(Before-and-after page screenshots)
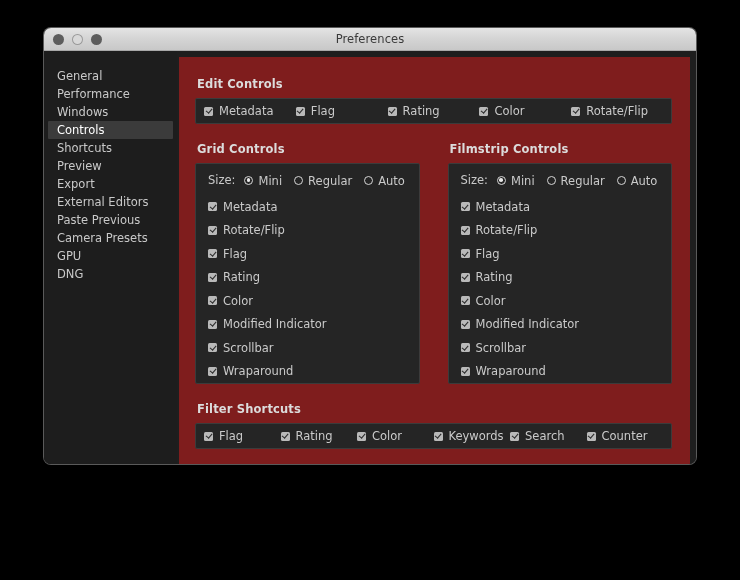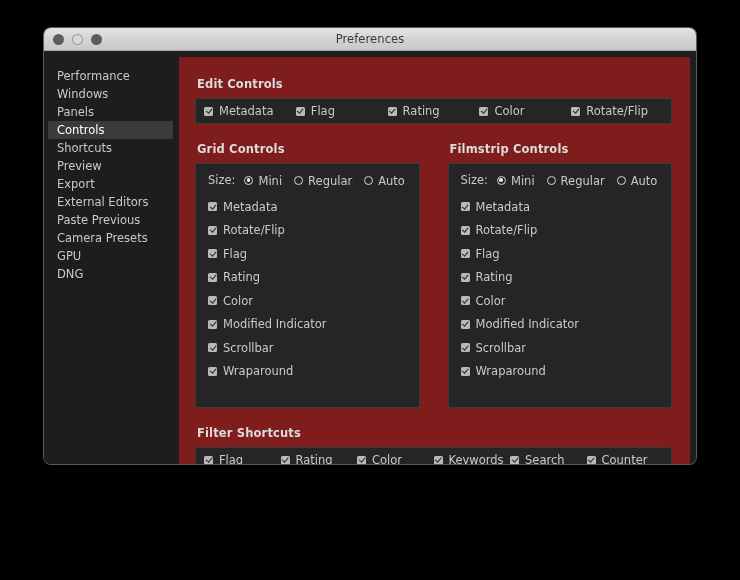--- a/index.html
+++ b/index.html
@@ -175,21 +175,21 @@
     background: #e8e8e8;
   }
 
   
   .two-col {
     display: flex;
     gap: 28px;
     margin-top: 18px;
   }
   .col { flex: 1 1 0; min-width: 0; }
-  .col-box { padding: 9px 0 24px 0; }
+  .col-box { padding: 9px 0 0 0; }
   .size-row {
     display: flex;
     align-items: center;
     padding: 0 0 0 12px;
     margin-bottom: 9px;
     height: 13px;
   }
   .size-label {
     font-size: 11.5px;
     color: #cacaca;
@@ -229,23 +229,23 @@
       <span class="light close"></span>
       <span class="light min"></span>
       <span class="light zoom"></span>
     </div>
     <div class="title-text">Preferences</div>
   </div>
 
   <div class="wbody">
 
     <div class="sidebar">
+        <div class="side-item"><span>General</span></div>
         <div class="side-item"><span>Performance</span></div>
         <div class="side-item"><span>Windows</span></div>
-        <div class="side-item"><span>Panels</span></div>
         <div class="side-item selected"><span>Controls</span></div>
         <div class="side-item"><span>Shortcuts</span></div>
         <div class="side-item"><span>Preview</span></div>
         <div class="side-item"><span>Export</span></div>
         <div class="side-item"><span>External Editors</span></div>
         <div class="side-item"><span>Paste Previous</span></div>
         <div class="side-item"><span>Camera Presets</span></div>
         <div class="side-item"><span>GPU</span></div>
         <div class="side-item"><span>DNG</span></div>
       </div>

> **Exercise prompt**:
The answer must be every line from the records above that contains the word "padding", copied in full.

> **Exercise response**:
-  .col-box { padding: 9px 0 24px 0; }
+  .col-box { padding: 9px 0 0 0; }
     padding: 0 0 0 12px;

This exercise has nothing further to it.